Since the Myanmar military’s purported discovery of 45 Hindu bodies in northern Rakhine State on Sunday and Monday, the government has been pushing accusations across state-run and social media that Rohingya insurgents were responsible for the killings.
Hours after the bodies were unearthed, the Office of the Commander-in-Chief declared the victims to be “Hindus who were cruelly and violently killed by ARSA extremist Bengali terrorists.”
These accusations have been echoed by State Counsellor Aung San Suu Kyi’s Information Committee.
The government’s quick conclusion about the Arakan Rohingya Salvation Army’s involvement, according to Human Rights Watch’s South Asia director Meenakshi Ganguly, “contrasts sharply with its own unwillingness to credibly investigate countless alleged crimes committed by its own forces against Rohingya Muslims.”
This hypocrisy, she wrote yesterday, suggests that the government’s is “playing politics with the dead.”
The Myanmar government has been actively obstructing the free flow of information out of Rakhine State since the current conflagration began on August 25, resulting in the mass exodus of over 500,000 Rohingyas from the country.
In June, the foreign affairs ministry, headed by Aung San Suu Kyi, ordered a visa ban on the members of a UN fact-finding mission appointed to investigate the Myanmar military’s alleged human rights abuses around the country.
On Wednesday, Myanmar authorities put on a stage-managed tour to the Hindu village near the mass graves, as well as to Rohingya villages unaffected by the recent violence. They have not, however, allowed independent monitors to inspect the mass graves or any other parts of Rakhine State.
Another government-organized tour of the area was scheduled for foreign diplomats and UN officials yesterday, but it was cancelled at the last minute due to “bad weather.” The trip has been rescheduled for Monday.
The government has even been complicit in the dissemination of fake news about the conflict. Earlier this month, State Counsellor Office deputy director general Zaw Htay tweeted a series of photos claiming they depicted Rohingyas burning their own homes. The photos were quickly proven to have been staged, and the so-called Rohingyas were actually Hindu residents of northern Rakhine State. Even after netizens notified him that his claims were false, he doubled down on them, saying he had been in touch with an “anonymous person” who took the photos.
The testimonies of Rohingya refugees in Bangladesh give us an idea of what the Myanmar government is trying to conceal. They have described horrific accounts of soldiers conducting summary executions, burning people alive, and rampant sexual violence. Many refugees bear injuries from attacks with spades, machetes, or guns. Human Rights Watch has labeled Myanmar’s actions against the Rohingya as “crimes against humanity.”

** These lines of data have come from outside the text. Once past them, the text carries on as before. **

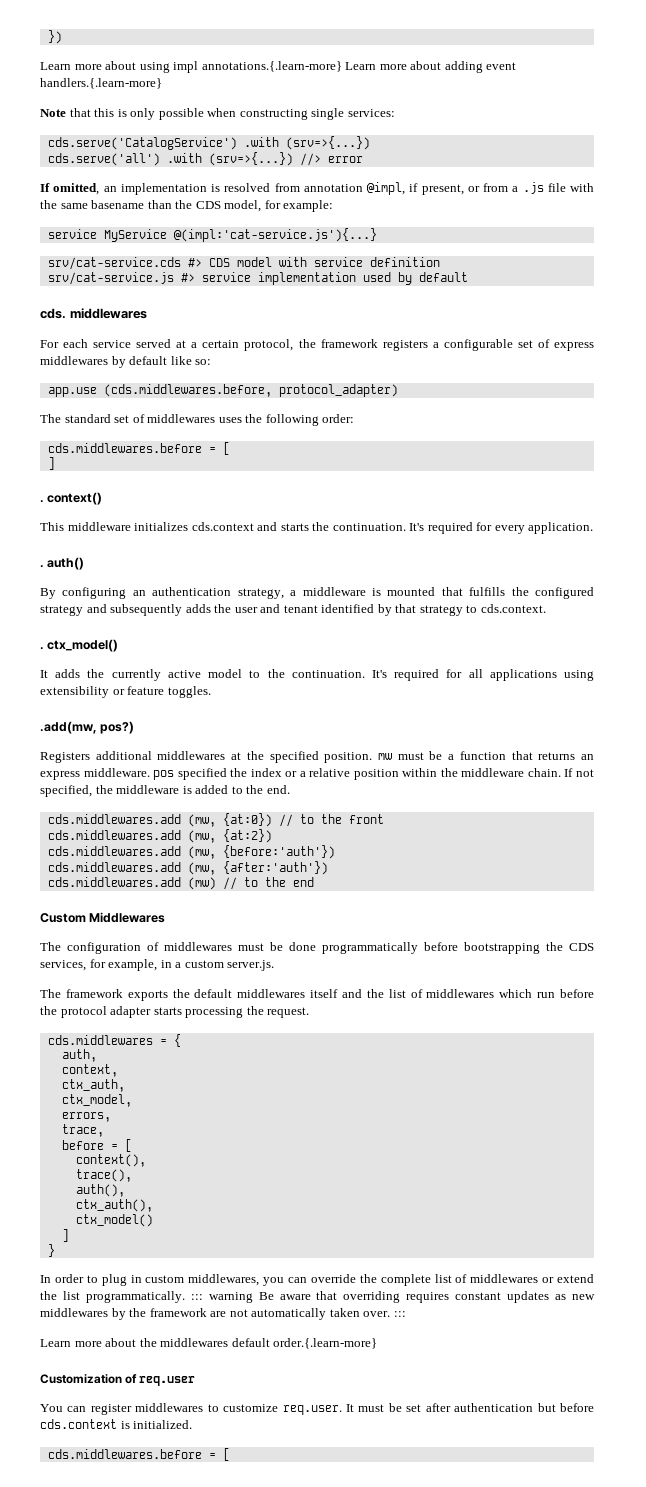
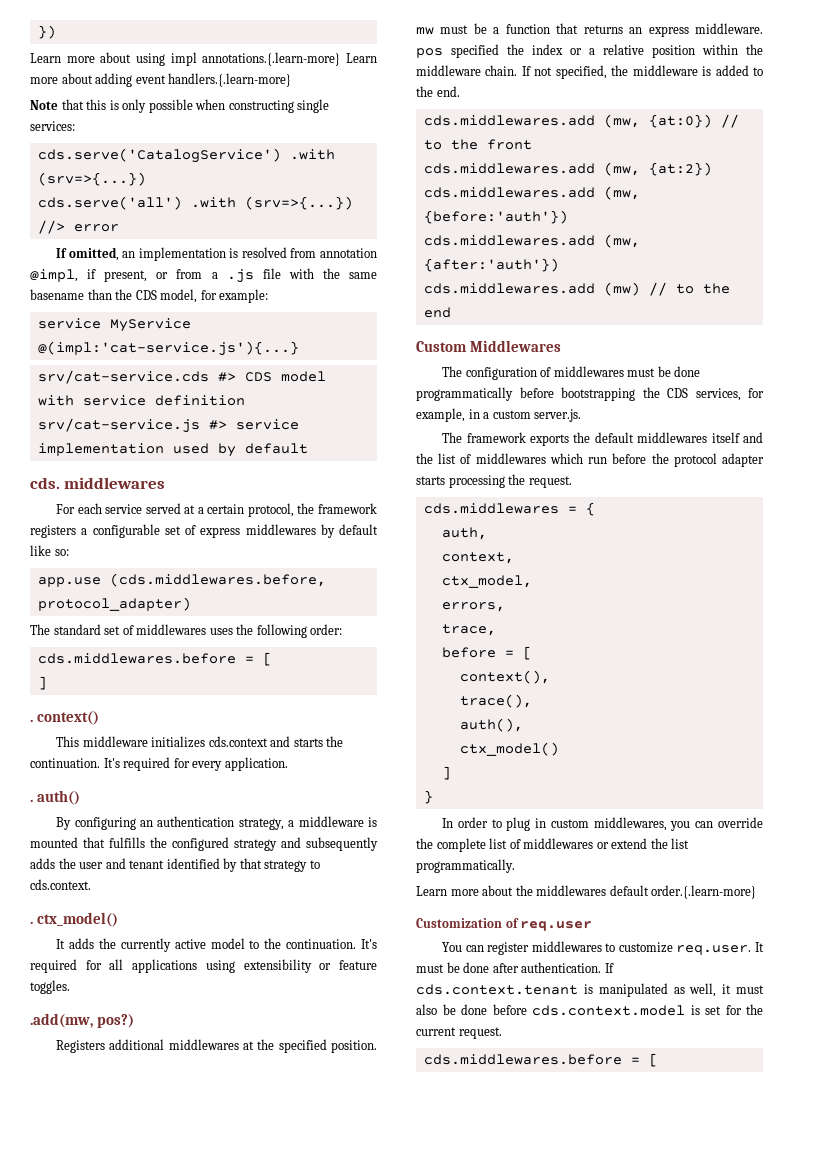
- ctx_auth,
- ctx_auth(),
- In order to plug in custom middlewares, you can override the complete list of middlewares or extend the list programmatically. ::: warning Be aware that overriding requires constant updates as new middlewares by the framework are not automatically taken over. :::
+ In order to plug in custom middlewares, you can override the complete list of middlewares or extend the list programmatically.
- You can register middlewares to customize req.user. It must be set after authentication but before cds.context is initialized.
+ You can register middlewares to customize req.user. It must be done after authentication. If cds.context.tenant is manipulated as well, it must also be done before cds.context.model is set for the current request.

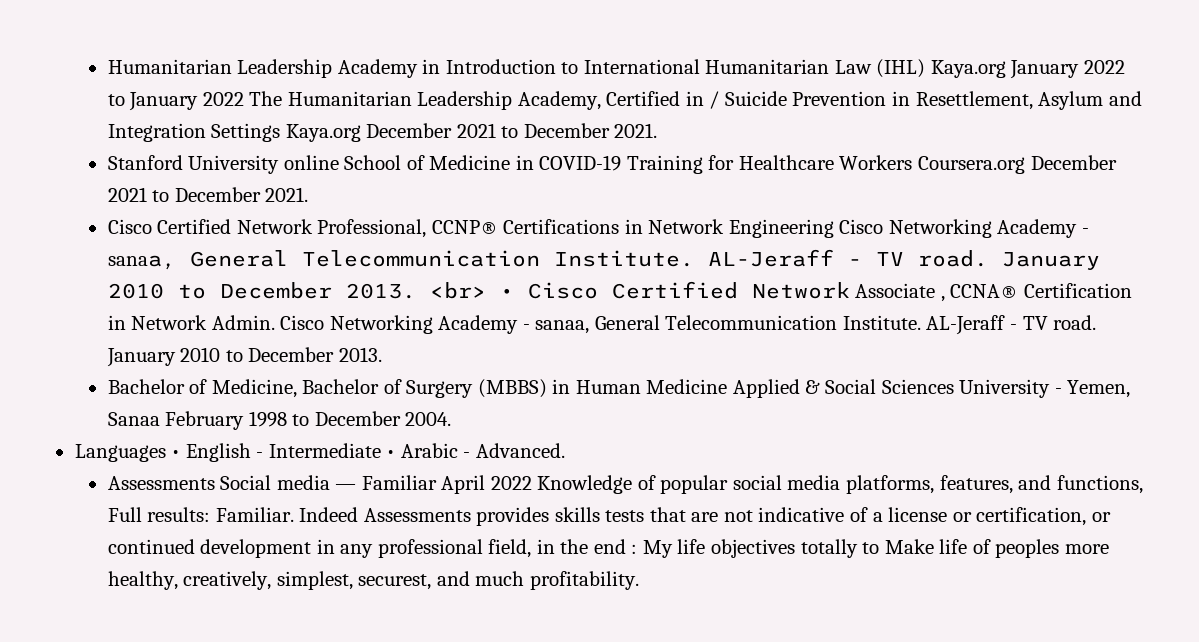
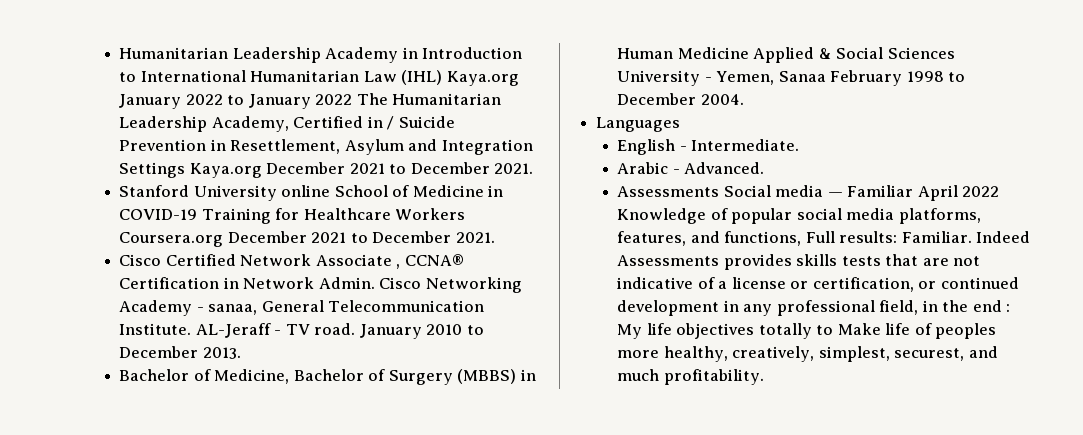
- Cisco Certified Network Professional, CCNP® Certifications in Network Engineering Cisco Networking Academy - sanaa, General Telecommunication Institute. AL-Jeraff - TV road. January 2010 to December 2013. <br> • Cisco Certified Network Associate , CCNA® Certification in Network Admin.
+ Cisco Certified Network Associate , CCNA® Certification in Network Admin.
- Languages • English - Intermediate • Arabic - Advanced.
+ Languages
+ English - Intermediate.
+ Arabic - Advanced.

Hindu refugees in Bangladesh, moreover, have attributed the killings of their relatives and neighbors to black-clad, masked attackers and said they were targeted for being Hindu, though they have stopped short of blaming ARSA.
Myanmar must allow the UN fact-finding mission to investigate all alleged crimes in Rakhine State, Ganguly writes, rather than sloppily pinning the violence exclusively on the Rohingya.
“If indeed ARSA responsibility is impartially and credibly established, those responsible should be held to account.”